Veterans Voices

Veterans Voices: After retiring, former SSgt. Evan Hunt makes helping others his lifelong mission

Local News

In honor of all veterans who serve, we continue to share the stories of our community veterans in our special series Veterans Voices. Now we share the story of retired Staff Sergeant Evan Hunt. Most of his time in the military was spent helping others and it inspired him to make it his lifelong mission.

“After September 11th, it was a lot of people joining and I think I figured it was as good a time as any to go,” said Evan Hunt.

Seeing the impact 9/11 had on the world took a toll on Hunt. The U.S. had taken a hit, and people remained on edge from the attack that killed close to 3,000 people.

“I went is as security forces, military police and I had a really good time doing so. Traveling the world and stuff like that. I went to Iraq a few times, I went to Colombia a couple of times, and went through a lot of hurricanes. Also, tsunamis in Malaysia,” added Hunt.

In 2004, a deadly earthquake and tsunami struck south Asia claiming the lives of over 226,000 people, and leaving almost two million homeless. Hunt says he had never seen anything like it before.

“That was very eye-opening but it was also—I will never forget seeing that type of destruction from water and how many people died from that. It was probably as emotionally jarring as going to Iraq the first time,” remembered Hunt.

Delivering food and supplies to people in need was apart of his mission, but no amount of training could prepare him for the horrific things he encountered.

The Detriot native added, “It doesn’t matter how hardcore you think you are.
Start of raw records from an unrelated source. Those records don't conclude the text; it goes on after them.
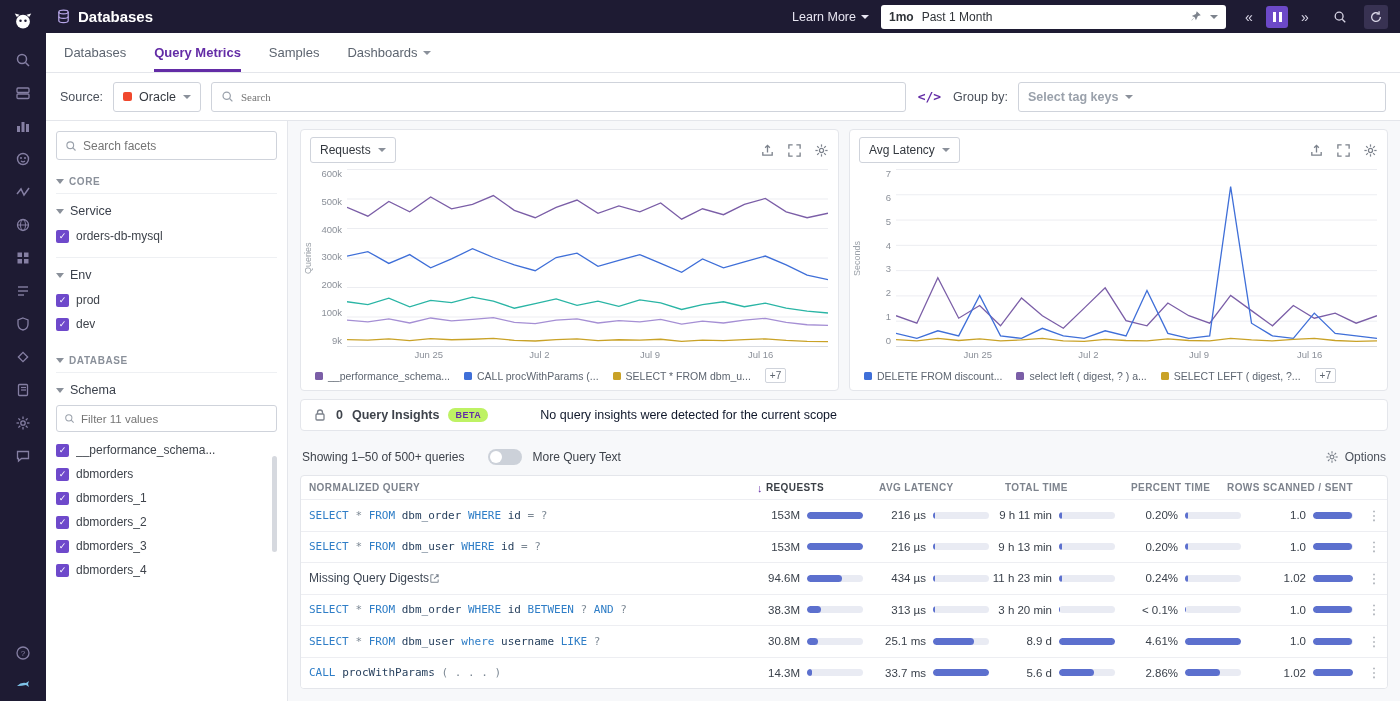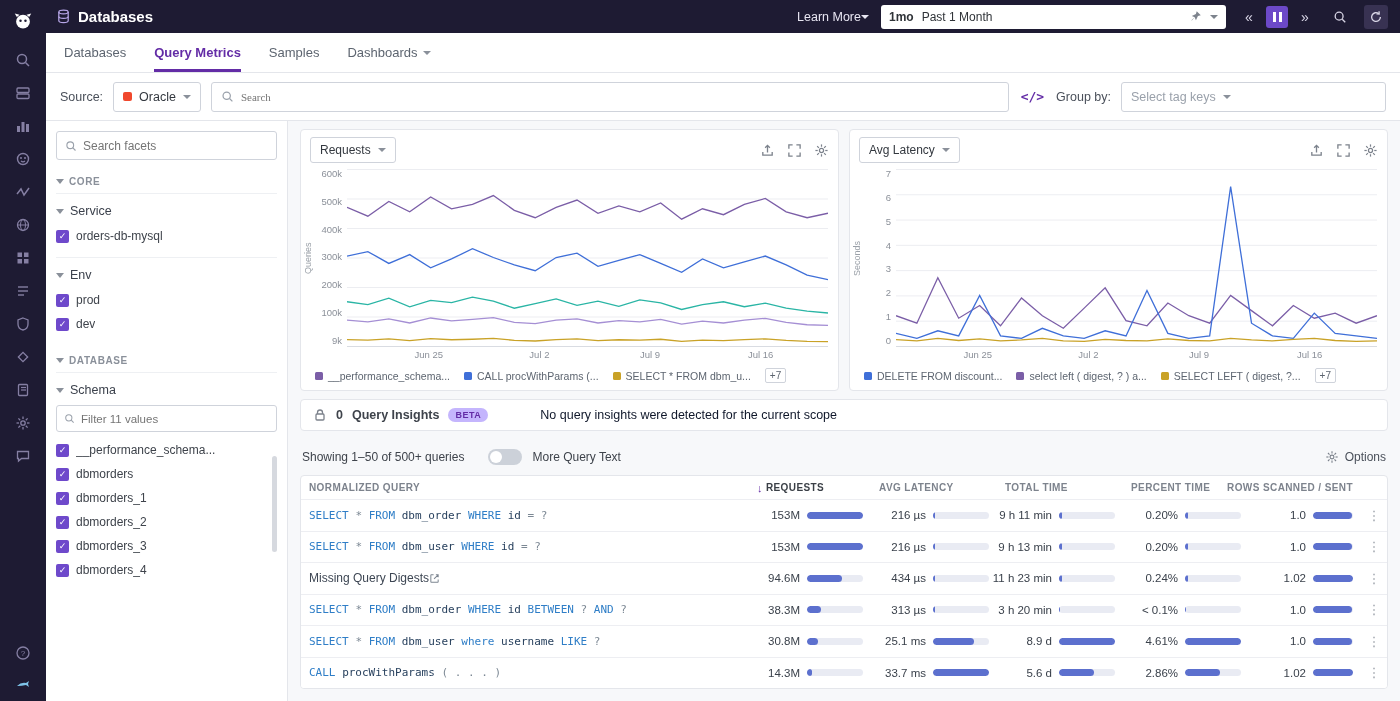"Learn More" .learn { gap: none -> 5px }
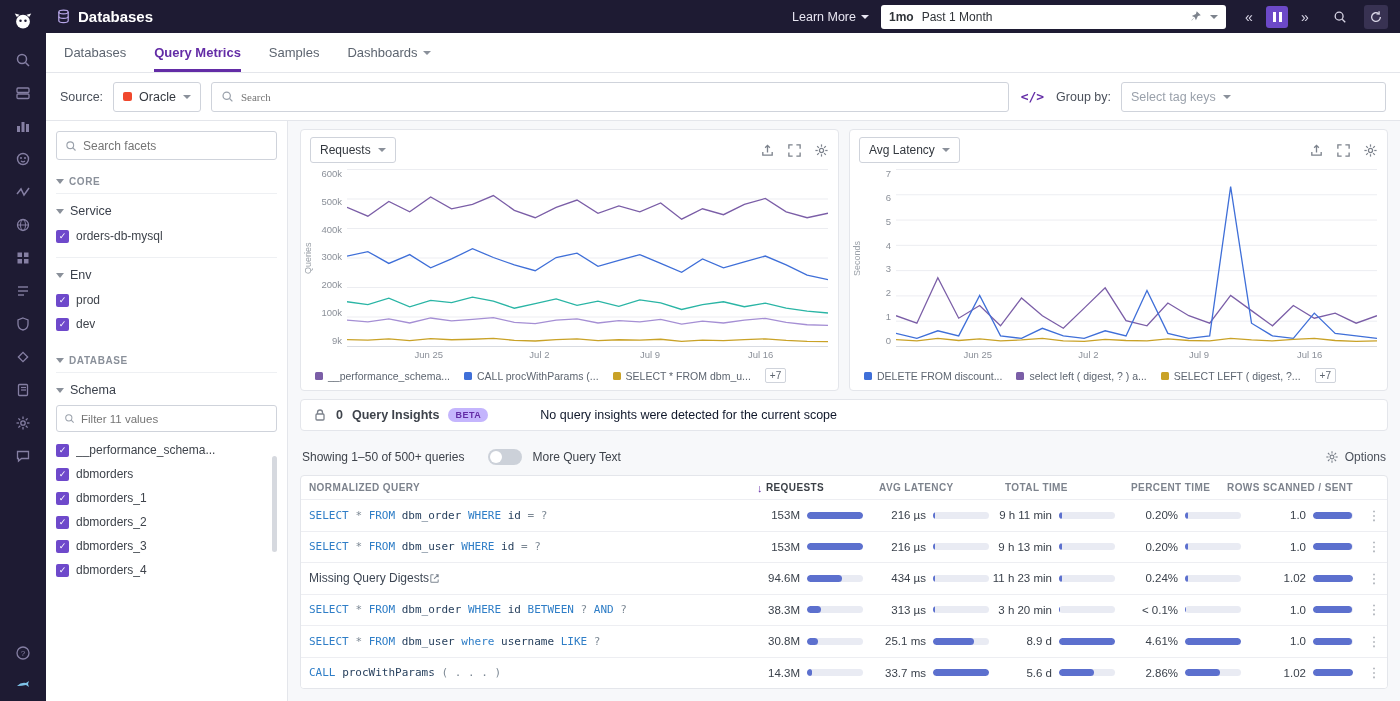"Select tag keys" .groupsel { font-weight: none -> bold; width: 265px -> 368px }
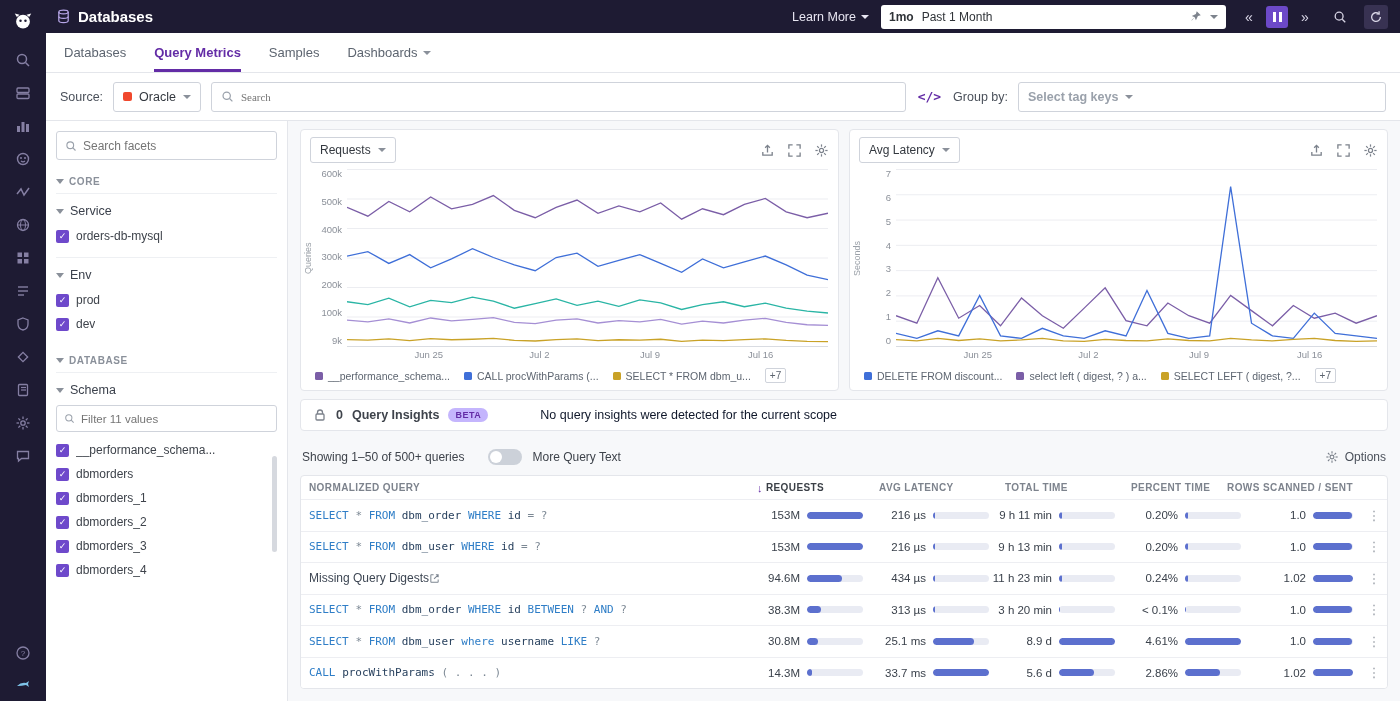"BETA" .beta { background: #c4b5fd -> #bef264 }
But it’s not natural to see death. It’s not natural to see people being maimed. It’s not natural to see destruction and poverty and impoverish people.”

He would go on to serve over 10 years in the Air Force, and his very last stop would be at Minot Air Force Base.

“Minot definitely was not going to be my choice to stay and live. It wasn’t. I could not stand this place, but once I got involved with the community and saw how it was outside of the military, and how loving these people are,” he stated.

Missing that brotherly bond and commandery from the military, he joined the Ice Cold Ryders Motorcycle Club, where he now serves as the vice president.

The organization puts on yearly fundraising events — Pics4Kids, Ice Cold Christmas, and Food for Thought, a fundraiser to clear negative lunch accounts for students in Minot.

“We felt like if we could be that little push that gave people that small chance or another opportunity that they may not have had, then it would benefit the community,” added Hunt.

A community the veteran now calls home. People he now calls family. And it’s all because of the military.

“That’s something that no one can ever take away,” said Hunt.

The Ice Cold Ryders Motorcycle Club received the Partners in Education Organization award from the Minot Public School District earlier this year. Evan says over the years, they’ve raised more than $10,000 to put toward negative lunch balances.